I'm seeking clarification of how auxiliary object classes are
supposed to operate. My understanding of auxiliary object classes
is that they are designed to be mixed-in with structural object
classes when particular instances of a structural object class
need additional attributes. 

For example, 'strongAuthenticationUser' is an auxiliary class
defined in RFC 2256 and it mandates the 'userCertificate' attribute.
If I want to create an LDAP entry that is both an 'organizationalPerson'
and a 'strongAuthenticationUser' then I should specify both class
names in the object class attribute for the entry. In addition,
as 'sn' is mandatory for the 'organizationalPerson' class and
'userCertificate' is mandatory for the 'strongAuthenticationUser'
class then I must supply both of these attributes too.

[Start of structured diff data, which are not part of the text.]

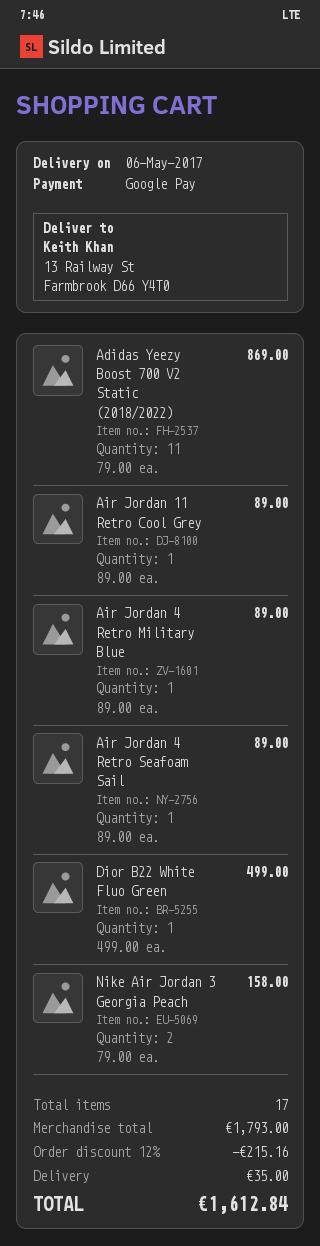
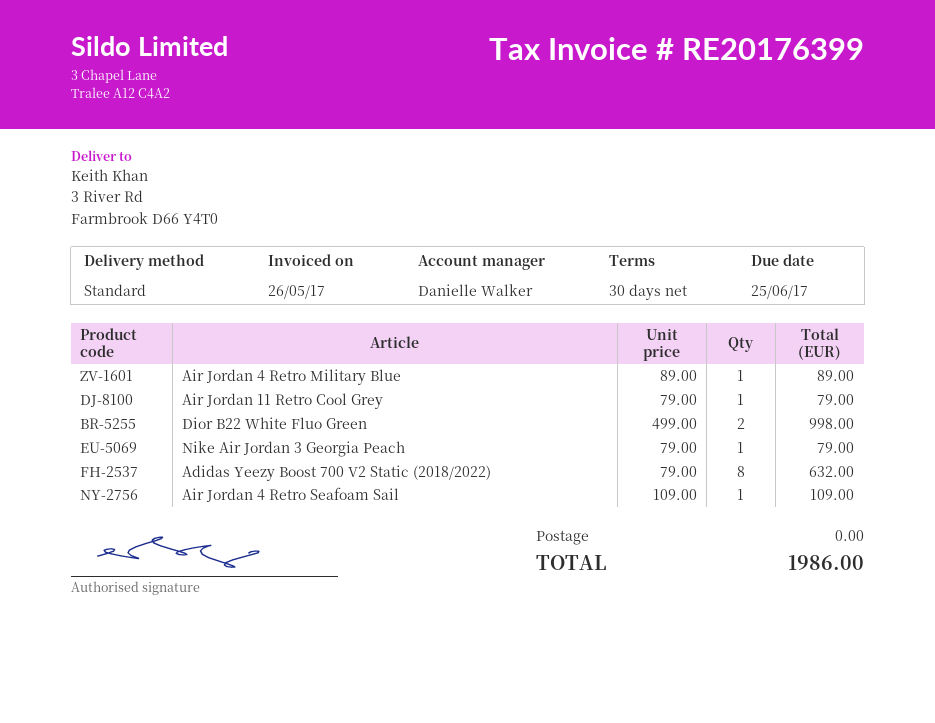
ship to: 13 Railway St, Farmbrook D66 Y4T0 -> 3 River Rd, Farmbrook D66 Y4T0
Adidas Yeezy Boost 700 V2 Static (2018/2022): 11 x 79.00 = 869.00 -> 8 x 79.00 = 632.00
Air Jordan 11 Retro Cool Grey: 1 x 89.00 = 89.00 -> 1 x 79.00 = 79.00
Air Jordan 4 Retro Seafoam Sail: 1 x 89.00 = 89.00 -> 1 x 109.00 = 109.00
Dior B22 White Fluo Green: 1 x 499.00 = 499.00 -> 2 x 499.00 = 998.00
Nike Air Jordan 3 Georgia Peach: 2 x 79.00 = 158.00 -> 1 x 79.00 = 79.00
discount: 12% = 215.16 -> none
shipping: 35.00 -> 0.00
total: 1612.84 -> 1986.00

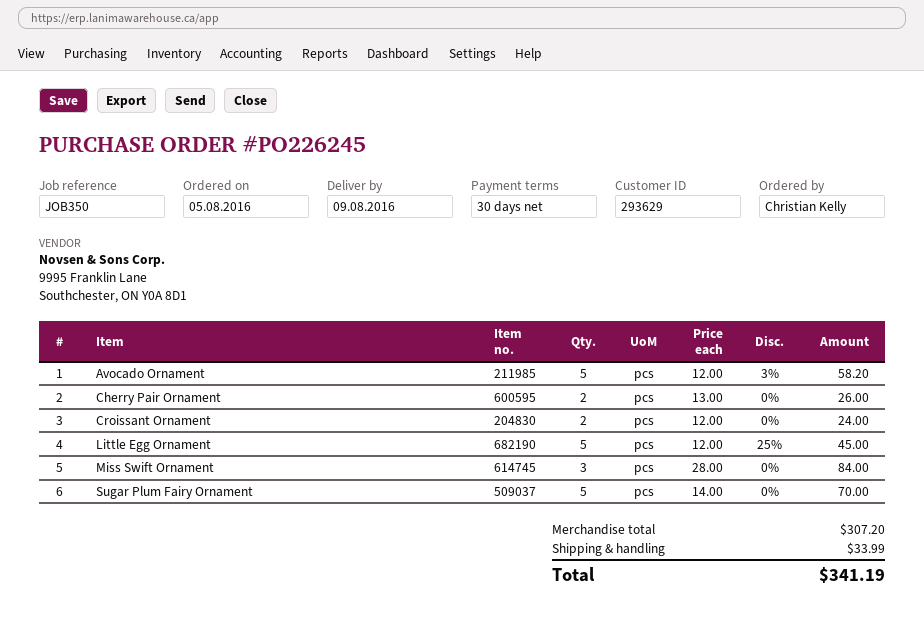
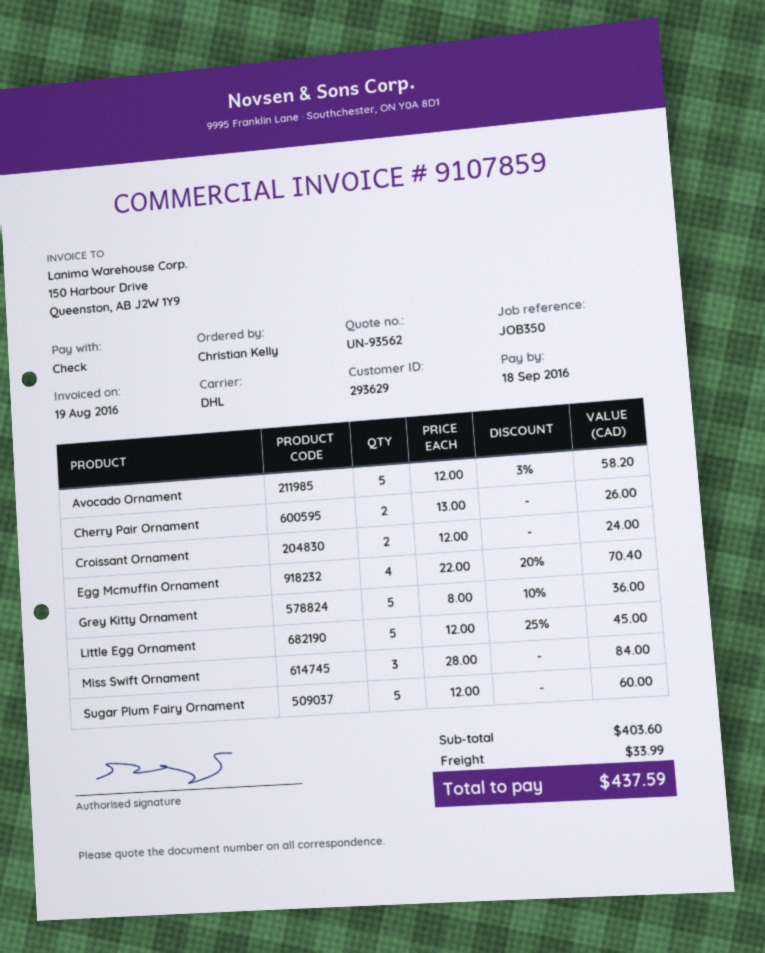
Sugar Plum Fairy Ornament: 5 x 14.00 = 70.00 -> 5 x 12.00 = 60.00
Egg Mcmuffin Ornament: none -> 4 x 22.00 - 20% = 70.40
Grey Kitty Ornament: none -> 5 x 8.00 - 10% = 36.00
subtotal: 307.20 -> 403.60
total: 341.19 -> 437.59

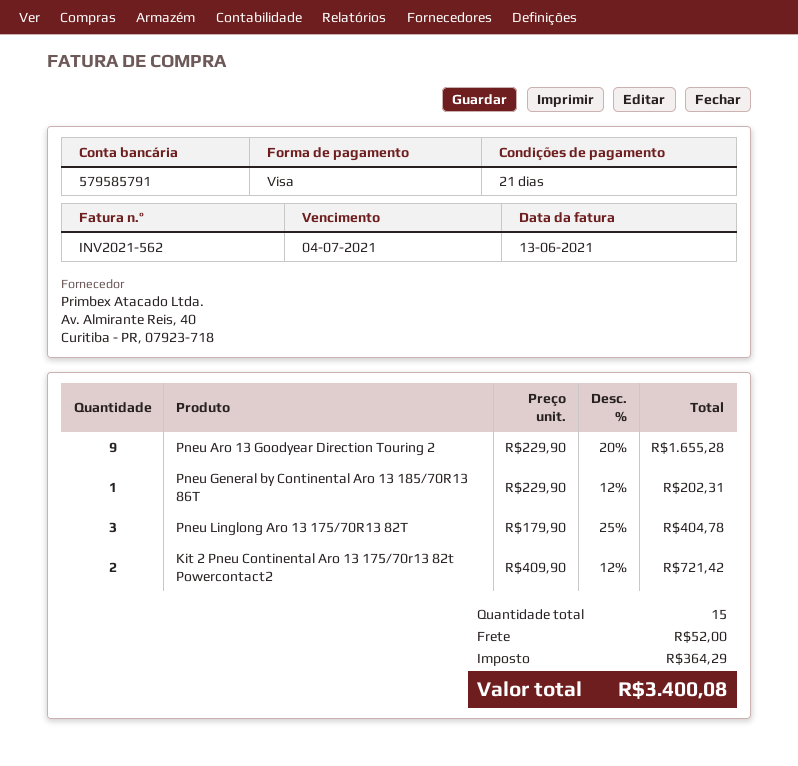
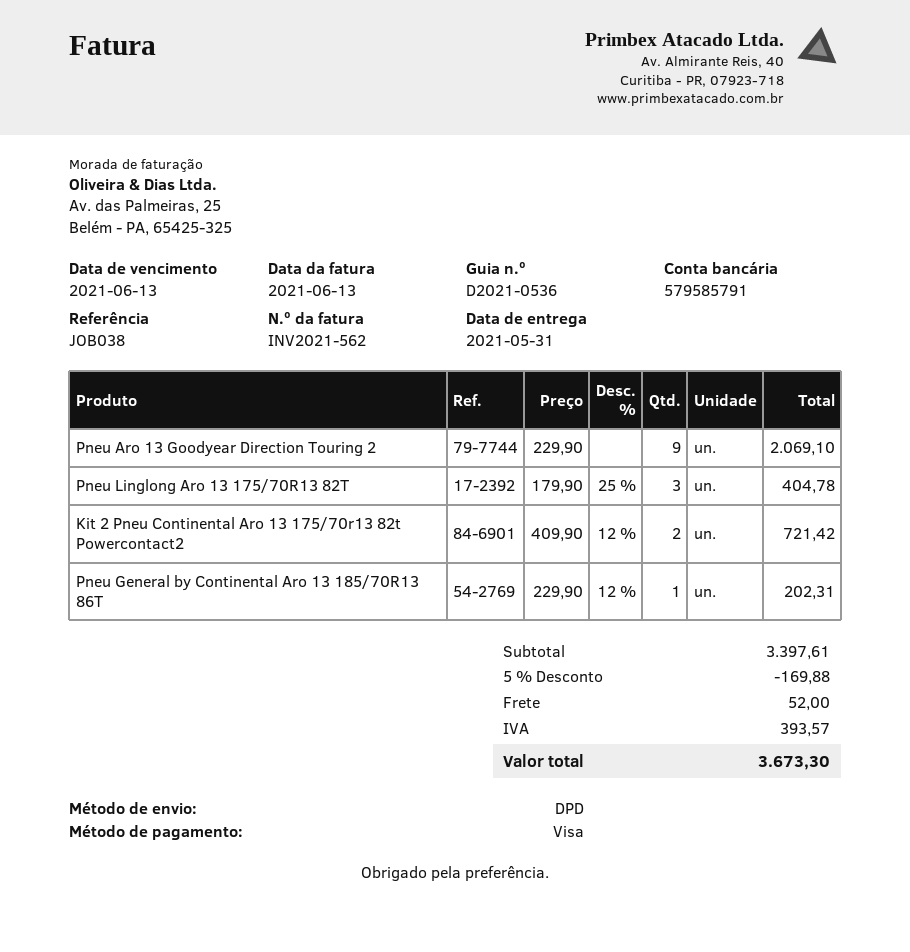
due date: 2021-07-04 -> 2021-06-13
Pneu Aro 13 Goodyear Direction Touring 2: 9 x 229.90 - 20% = 1655.28 -> 9 x 229.90 = 2069.10
discount: none -> 5% = 169.88
tax: 364.29 -> 393.57
total: 3400.08 -> 3673.30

Is my understanding correct? 

Should this behaviour be stated explicitly in the LDAP RFCs?

I notice that support for auxiliary classes in Windows 2000
Active Directory deviates from this behaviour. Auxiliary classes
are (permanently) associated with specific structural classes in
the Active Directory schema. The effect is that every instance of
a structural class must contain the mandatory attributes of all
of its associated auxiliary classes. That is, the auxiliary class
is associated with every instance of the structural class. In
addition, auxiliary class names must not appear as values of the
object class attribute of the instance of the structural class.

Can someone from Microsoft confirm that my description is correct?
(Or have I misunderstood how Active Directory operates.)

Do other LDAP server implementors support auxiliary classes differently?